Covillo began using personality testing more than five years ago. It has, he reports, not only helped confirm his hunches but has also challenged his first impressions about people.
To those who question testing's validity, Covillo argues that subjective feelings after interviews and reference checks are even less valid as predictors of sales success. "The interview is the greatest lying tool in the world," says Greenberg of PDI. "It's a sophisticated world. People know how to handle themselves; they know how to dress and what to say. They have resumes professionally prepared and give reference checks that are going to look good. Everything is beautifully designed to put up a very nice facade." Conversely, he notes, people with no track record in sales may present an unpolished appearance that belies their sales ability.
For more than 20 years, Herbert Greenberg and his wife, Jeanne, have studied salespeople to try to understand what makes them successful. During the 1960s they surveyed 18,000 salespeople in 14 different industries and found that success was not related to experience, sex, age, or education -- the criteria upon which many people base their hiring decisions. A recent study conducted by Xerox Learning Systems in Stamford, Conn., which analyzed more than 500 sales calls in more than 20 companies, also found that age, college education, sex, or years of experience had no correlation with success. Instead, a person's behavior during the sales call -- including how well he or she listened to the client, handled objections, and closed the interview -- was what determined success.
While the Greenbergs agree with Xerox's conclusion that sales skills can be learned, they argue that companies should start out with the best raw material possible. Their research has shown that certain basic characteristics -- which can be partly revealed, they say, through testing -- are found in nearly all successful salespeople. For example, most top performers display strong drive marked by an intense desire to persuade others, not so much because of money but because of a feeling that they have to make a sale These people also have "empathy" -- they listen well and can tailor an interview to suit a customer. Finally, the best performers are resilient, even when they repeatedly lose sales.
But the Greenbergs also emphasize that each sales job requires a different balance of strengths and that the most difficult part of the hiring process, understanding the job well enough to match the right person with it, always precedes recruiting. For example, Harvey Kimmel of Edward Don & Co. of New Jersey, a Mt. Laurel restaurant supply distributorship, points out that independence, aggressiveness, and the ability to take rejection are a lot more important to job success at his company than a college degree. "We're selling pots and pans out of 30-pound bags," explains Kimmel. "This isn't high tech."
PDI's test consists of 181 questions. "To a certain extent, we know people are going to put up a facade -- just as when they interview or when they prepare a resume," says Herbert Greenberg. "They're going to at least put their best foot forward. If we ask them, 'Do you want to be a salesperson or a forest ranger?' do you really think they're going to tell us they want to be a forest ranger? Or if they blush easily, are they going to admit it? We analyze the perfect person they tell us they are, and that gives us clues to the person they really are."
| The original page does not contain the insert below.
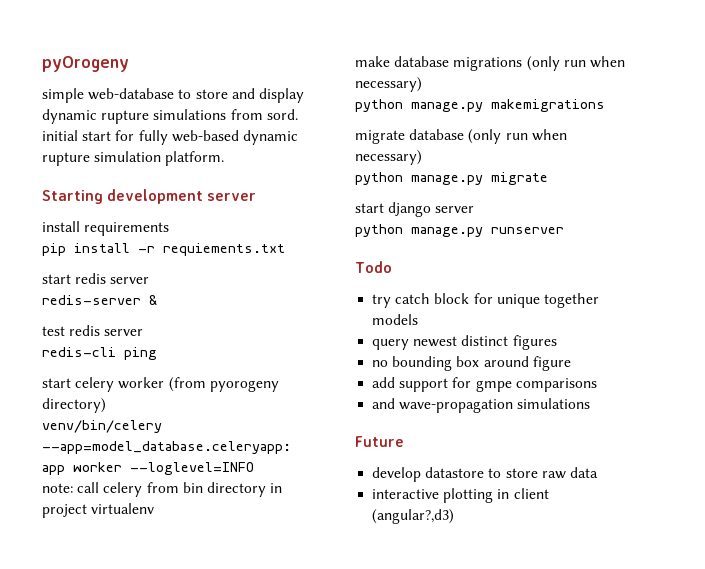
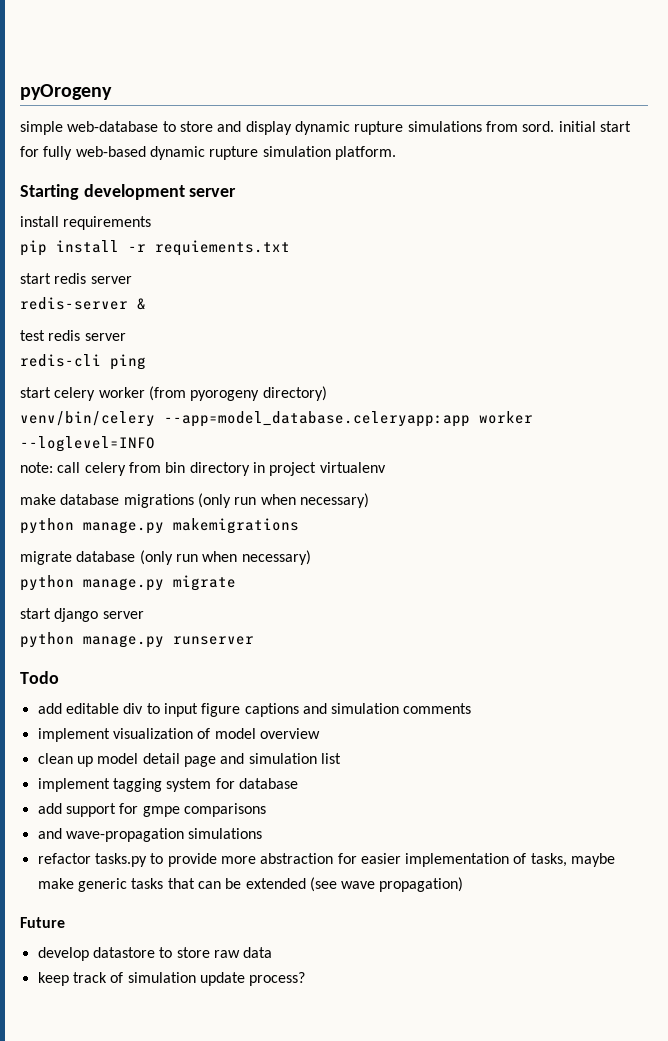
[372,293,599,308] [372,314,419,325] [372,335,557,350] [372,356,571,371] try catch block for unique together models // query newest distinct figures // no bounding box around figure -> [37,703,472,717] [37,728,320,742] [37,753,341,767] [37,778,298,792] add editable div to input figure captions and simulation comments // implement visualization of model overview // clean up model detail page and simulation list // implement tagging system for database
(591, 403) none -> [37,853,616,867] [37,877,464,892] // refactor tasks.py to provide more abstraction for easier implementation of tasks, maybe make generic tasks that can be extended (see wave propagation)
[372,488,549,503] [372,509,455,524] interactive plotting in client (angular?,d3) -> [37,972,306,986] keep track of simulation update process?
Companies that use PDI's test pay $125 to have the results evaluated. A PDI account executive calls the client with an evaluation within 24 hours of receiving the test. The call is followed by a written report. Once the fee is paid, PDI will review the results as often as the client wishes. For example, when Lumbermen's Underwriting Alliance in Boca Raton, Fla., considers promoting a salesperson to a management position, the company asks for a reevaluation of the test results in light of the new position. "We know we've got a chocolate cookie," says Bill Weston, assistant vice-president of Lumberman's. "But can we make angel food cake out of the same ingredients?"
"So often," says Herbert Greenberg, "companies take their best salesperson and 'reward' him by making him or her a manager. They've taken their best producer -- who's a doer not a delegater -- and ended up with a mediocre or worse manager. When he fails, he often takes a sales job with a competitor and beats their brains out." Reevaluations often result in PDI's recommending a better compensation or bonus package rather than a promotion.
Sometimes, however, recommendations encourage promotions and job shifts that go against the company's wishes. For example, an insurance company called PDI when it was wrestling with a junior accountant about a promotion. The accountant, who had been with the company more than 15 years, wanted to sell, and the company asked PDI to give him the test in hopes that it would convince the accountant that sales wasn't his forte.
"The test came in as one of the most classic sales patterns we've ever seen for life insurance," recalls Herbert Greenberg. "He had empathy, drive, and the ability to take rejection. In fact, we sat around laughing, wondering how this person could have been an accountant and sat still for two minutes without cutting his throat." PDI told the company the bad news: The junior accountant, they believed, should not continue as an accountant but should be transferred into sales. Reluctantly the company followed their advice, licensed the individual, and he became a top producer.
Personality tests are just one brand of testing available to businesses. Many of the large test publishers, such as Psychological Corp., a subsidiary of Harcourt Brace Jovanovich, a publisher in New York City, distribute hundreds of tests.
One of the tests most popular among companies hiring for field sales positions is the Wesman Personnel Classification Test, a 28-minute test for verbal and numerical ability. Although Psychological Corp. will sell the self-scoring Wesman test directly to a businessperson at $9 for 25 copies, other tests, particularly personality tests, are often available only to psychologists or consultants who know how to interpret the results.
While most industrial psychologist believe that testing can be useful, they emphasize that it should be approached with healthy skepticism. "Testing should not be the instrument of decision," says Robert Guion, a professor at Bowling Green State University and author of Personnel Testing (McGraw-Hill, 1965). "It should be used as a flag that either agrees with or contradicts your impressions about a person." Testing works only when it is accompanied by thorough interviewing and reference checks. In fact, one advantage of testing may be that, if used correctly, it adds another dimension to and helps organize the selection process.
Before trying out any test on applicants, says Harvey Kimmel, try it on yourself and on current employees, and find out if what it measures really relates to success on the job. Kimmel, for example, tried PDI's test on 20 salespeople -- top performers who had been with the company as long as 25 years as well as on a couple of people Kimmel said he was planning to fire the next week. "Without knowing any background on the people," says Kimmel, "the test hit them right on the nose."
Like any aspect of the hiring process, testing is illegal if it discriminates against groups, such as women, blacks, or the handicapped -- unless it can be proven that certain skills being tested are related to job success. For example, an eye test might discriminate against the elderly, but the court might allow such discrimination if the company could prove that driving was essential to the job. Before using any test, a company should make sure that what the test measures is related to the job and that there is statistical evidence that the test is nondiscriminatory. Does a woman, for instance, stand the same chance as a man of passing the test?
Businesses interested in using tests can write for a guide published by the Division of Industrial-Organizational Psychology of the American Psychology Association called Principles for the Validation and Use of Personnel Selection ($4, Assessment & Development Associates, 12900 Lake Ave., Suite 824, Lakewood, OH 44107). For a list of about 50 tests that can be used to evaluate salespeople, write for Measures for the Selection and Evaluation of Salespersons ($3; ETS Test Collection, Educational Testing Service, Princeton, NJ 08541).